In questi tempi difficili per i diritti delle persone LGBTQA+ nel continente, con l’inasprirsi delle leggi che puniscono l’omosessualità, la rappresentazione visiva, come quella cinematografica, resiste e non rinuncia, nonostante le difficoltà, a portare sullo schermo la vita queer in Africa. Negli ultimi anni le cose sono cambiate grazie allo sforzo di registi indipendenti che sfidano la censura.
La rivista The Conversation ha pubblicato di recente un interessante editoriale circa l’ultimo libro di Gibson Ncube, autore di “Queer Bodies in African Films”. Secondo Ncube negli ultimi tempi c’è stata una crescita costante di film che descrivono l’esperienza queer africana nonostante gli sforzi di alcuni paesi di stigmatizzare e criminalizzare la comunità LGBTIQA+.
La censura di molti Paesi non blocca le produzioni cinematografiche che talvolta si spostano altrove pur di raccontare storie e vite di persone LGBTIQ+ in Africa.

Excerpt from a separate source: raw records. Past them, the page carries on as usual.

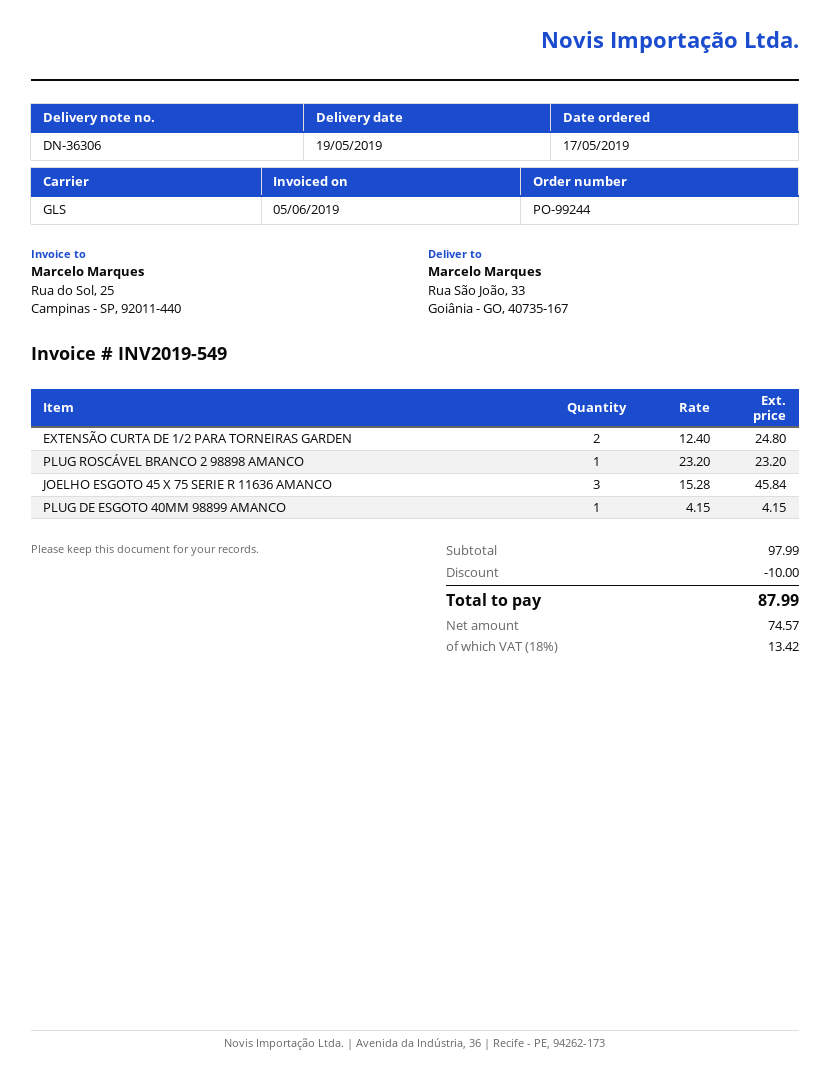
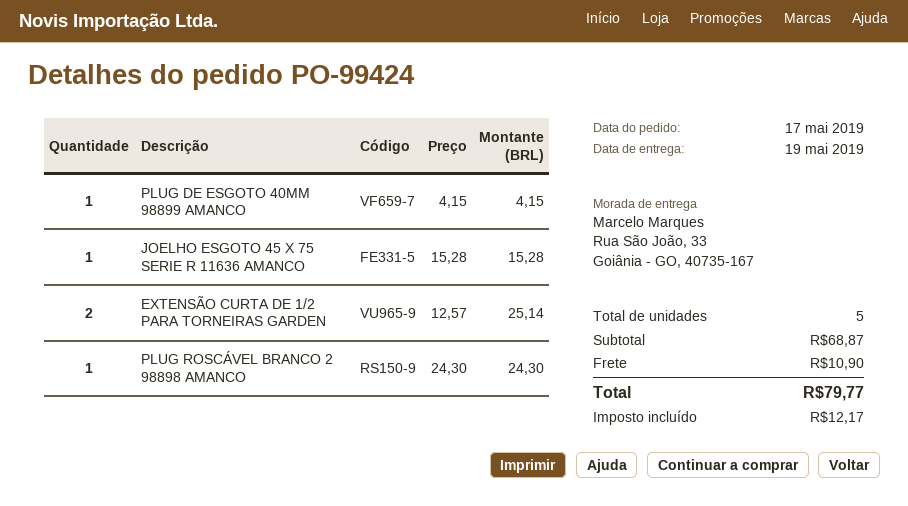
order number: PO-99244 -> PO-99424
EXTENSÃO CURTA DE 1/2 PARA TORNEIRAS GARDEN: 2 x 12.40 = 24.80 -> 2 x 12.57 = 25.14
PLUG ROSCÁVEL BRANCO 2 98898 AMANCO: 1 x 23.20 = 23.20 -> 1 x 24.30 = 24.30
JOELHO ESGOTO 45 X 75 SERIE R 11636 AMANCO: 3 x 15.28 = 45.84 -> 1 x 15.28 = 15.28
subtotal: 97.99 -> 68.87
discount: 10.00 -> none
shipping: none -> 10.90
tax: 13.42 -> 12.17
total: 87.99 -> 79.77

Una delle principali differenze tra i film del nord e del sud del Sahara – secondoGibson Ncube – è l’apertura e la libertà di rappresentazione. Nei film nordafricani, la “queerness” esiste nel silenzio. Nei film sub-sahariani invece si evidenzia uno spostamento verso rappresentazioni più palesi. In entrambi i casi i film sono un modo per mostrare le realtà culturali e sociali delle società rappresentate, senza esclusioni.
Il giornale Okay Africa offre una panoramica di titoli di film africani che spaziano le tematiche LGBTIQA+. Tra questi troviamo, per esempio: “Ìfé” (2020), la storia di due donne che vivono in una società omofoba, scritto e diretto da Uyaiedu Ike-Etim; Country love di Wapah Ezeigwe; Coming out of the Nkuta, (2011 )la storia di un avvocato difensore camerunese che difende coraggiosamente le persone queer arrestate.